- **EXERCISE**: Print nothing beyond the line with "صورت تمایل به": every line from the beginning of the data up to it, that line included, and no pictures.
──────── PROVIDED RECORDS
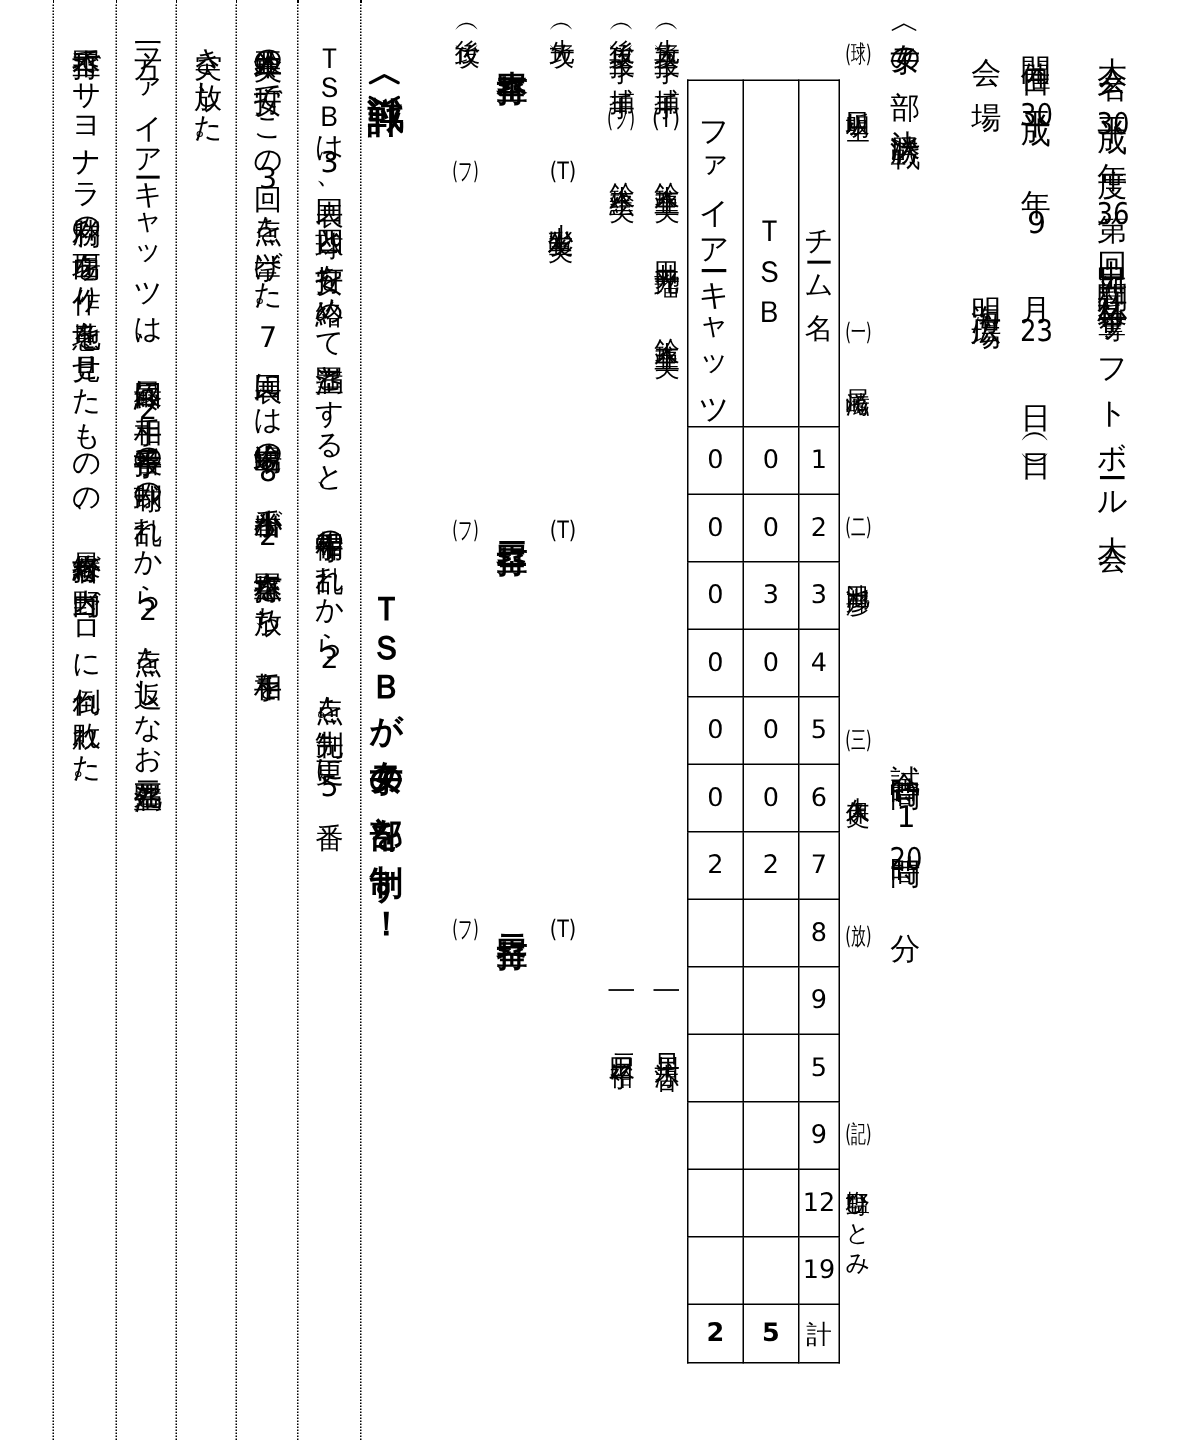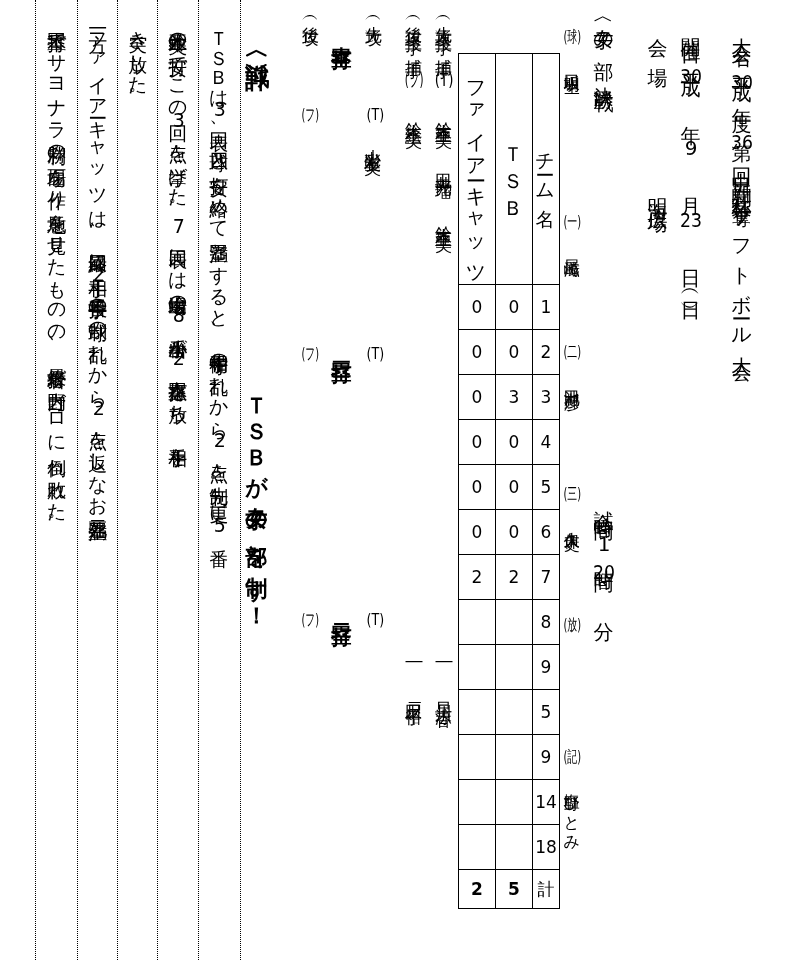"14" td.w3 { text: 14 -> 12 }
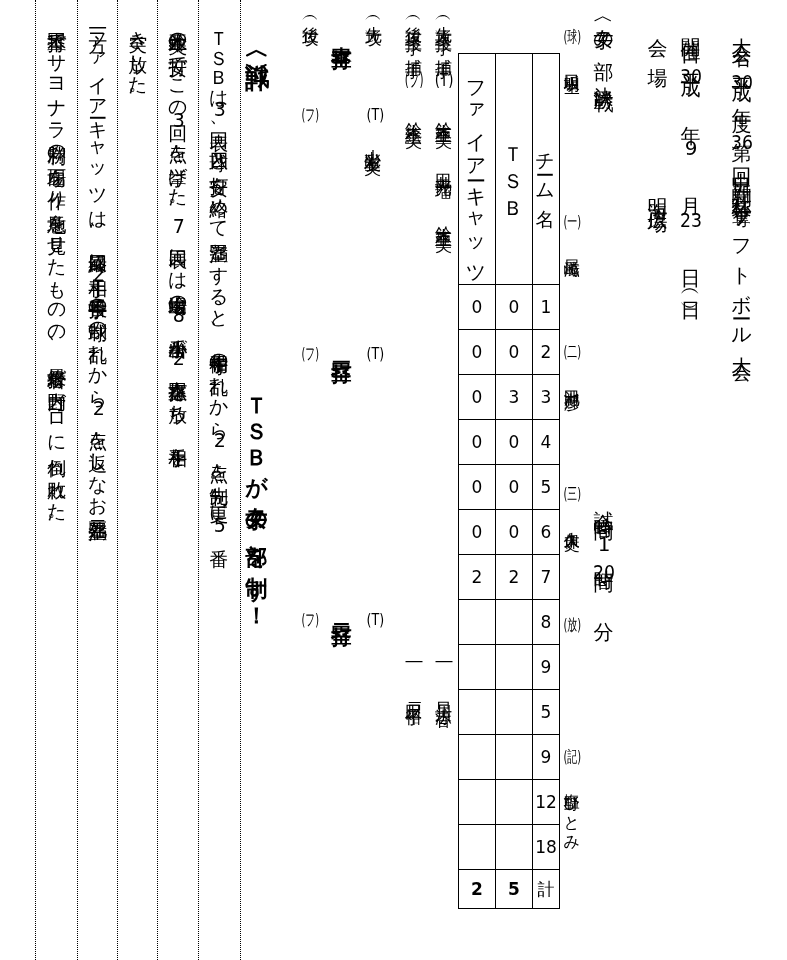"18" td.w3 { text: 18 -> 19 }
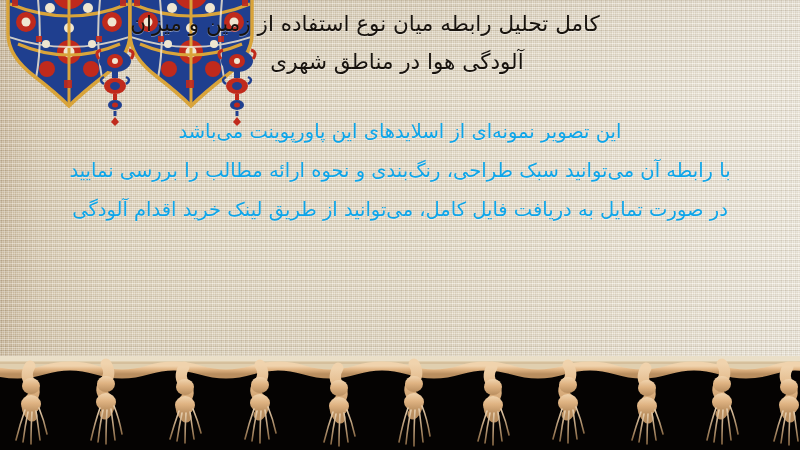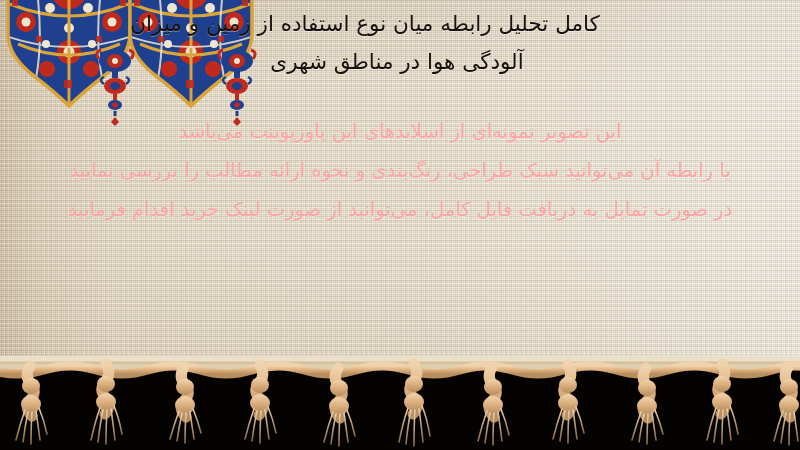"این تصویر نمونه‌ای از اسلایدهای" .body-copy { color: #fca5a5 -> #0ea5e9 }
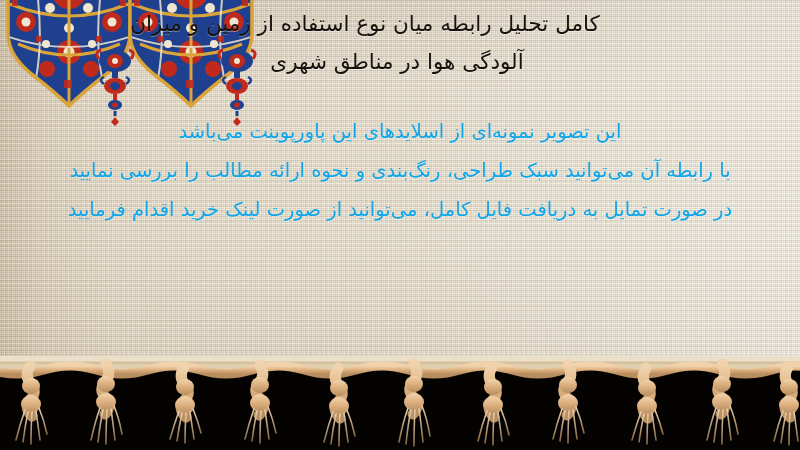"در صورت تمایل به دریافت" span.bl { text: صورت لینک خرید اقدام فرمایید -> طریق لینک خرید اقدام آلودگی }
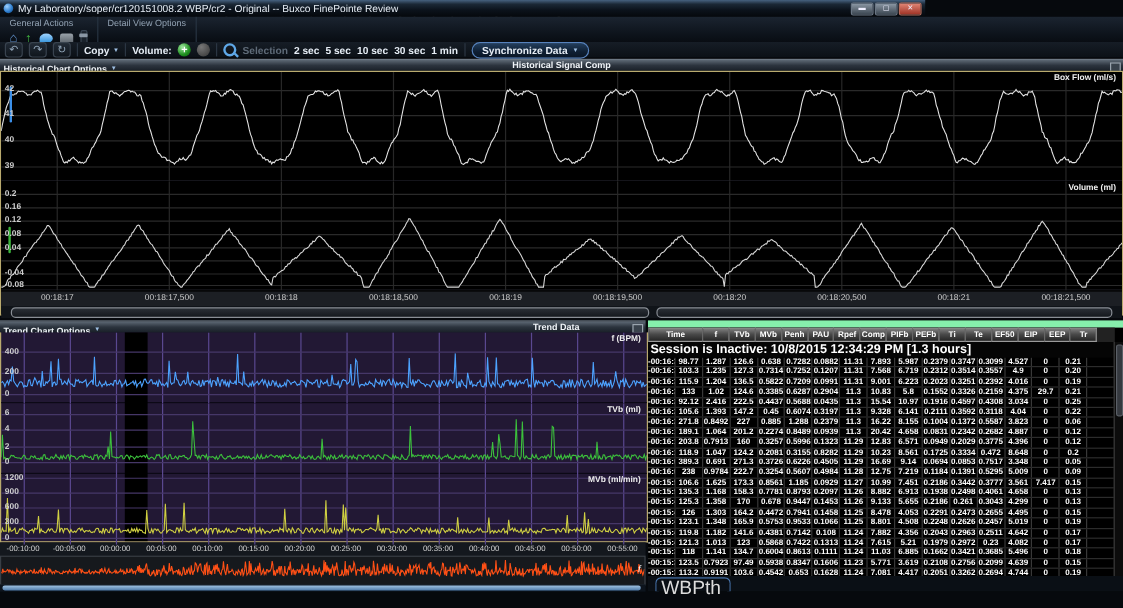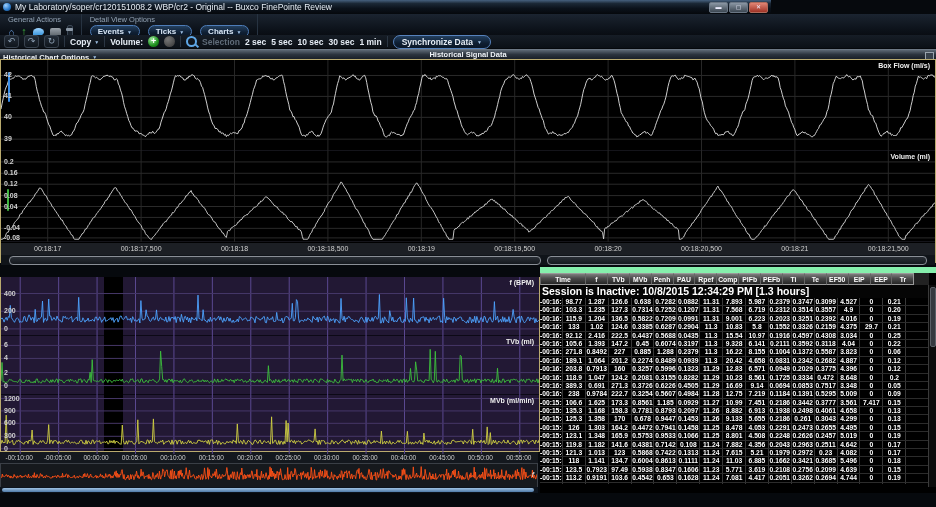"Events" div.gbuttons { html: <div> <span> <span>Events</span> <span>▼</span> </span> <span> <span>Ticks</span> <span>▼</span> </span> <span> <span>Charts</span> <span>▼</span> </span> </div> -> none }
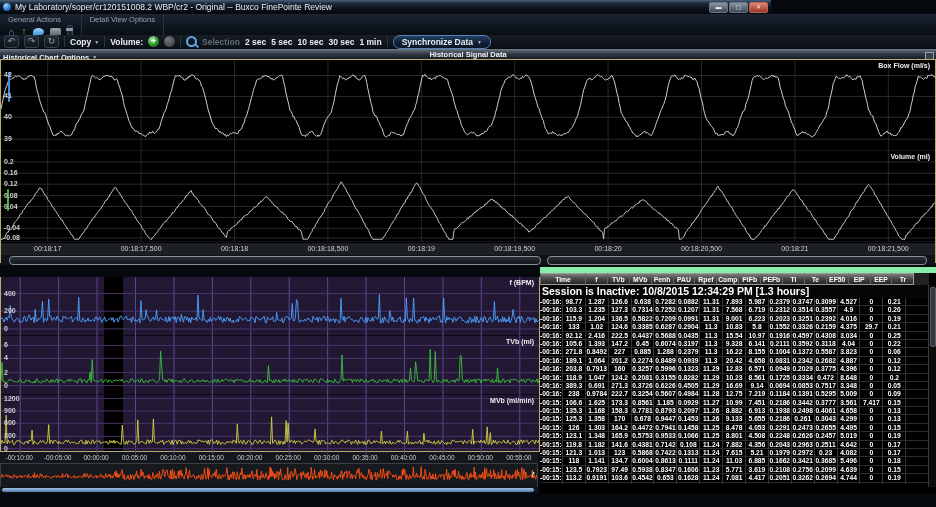"Historical Signal Data" span.bartitle { text: Data -> Comp }
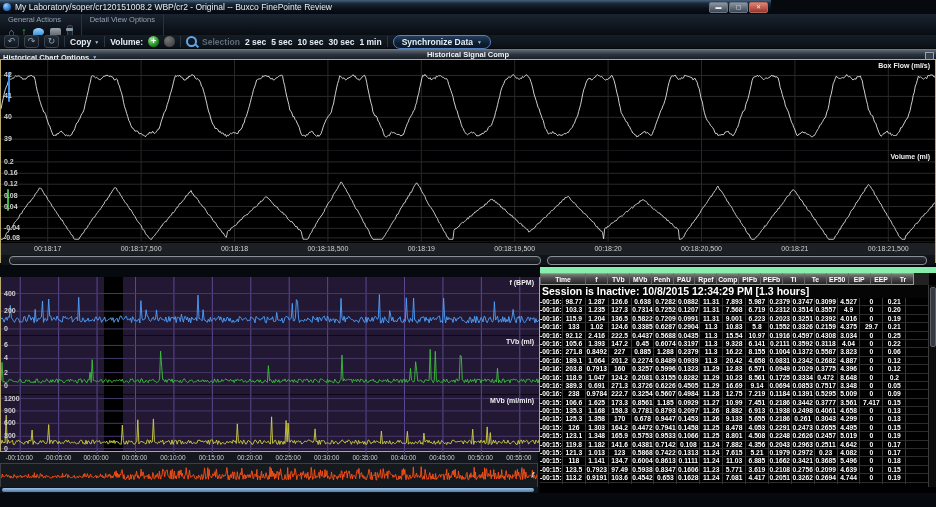"Trend Chart Options" div.optbar { html: none -> <div> <span> <span>Trend Chart Options</span> <span>▼</span> </span> <span>Trend Data</span> <span></span> </div> }
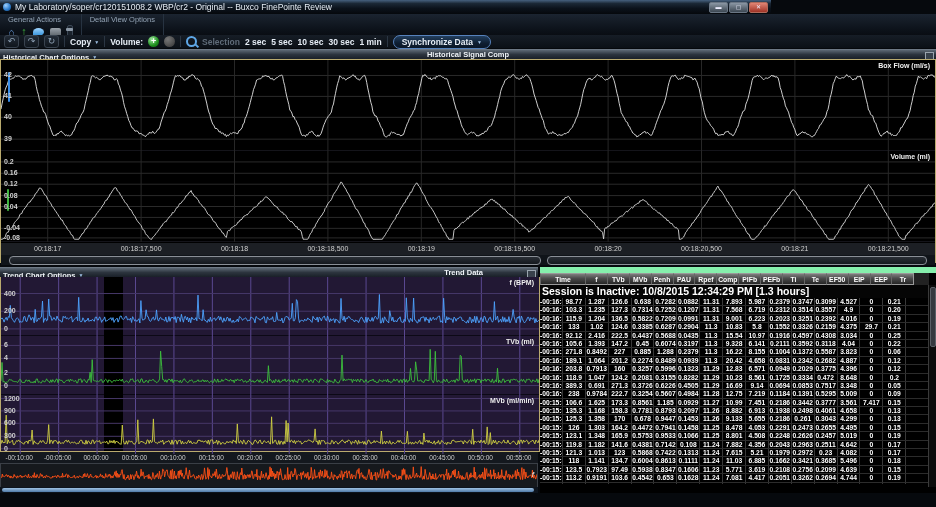"WBPth" div.tabrow { html: none -> <div> <span><i></i><span>WBPth</span></span> </div> }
────────────────
- **ANSWER BELOW**:
"14" td.w3 { text: 14 -> 12 }
"18" td.w3 { text: 18 -> 19 }
"این تصویر نمونه‌ای از اسلایدهای" .body-copy { color: #fca5a5 -> #0ea5e9 }
"در صورت تمایل به دریافت" span.bl { text: صورت لینک خرید اقدام فرمایید -> طریق لینک خرید اقدام آلودگی }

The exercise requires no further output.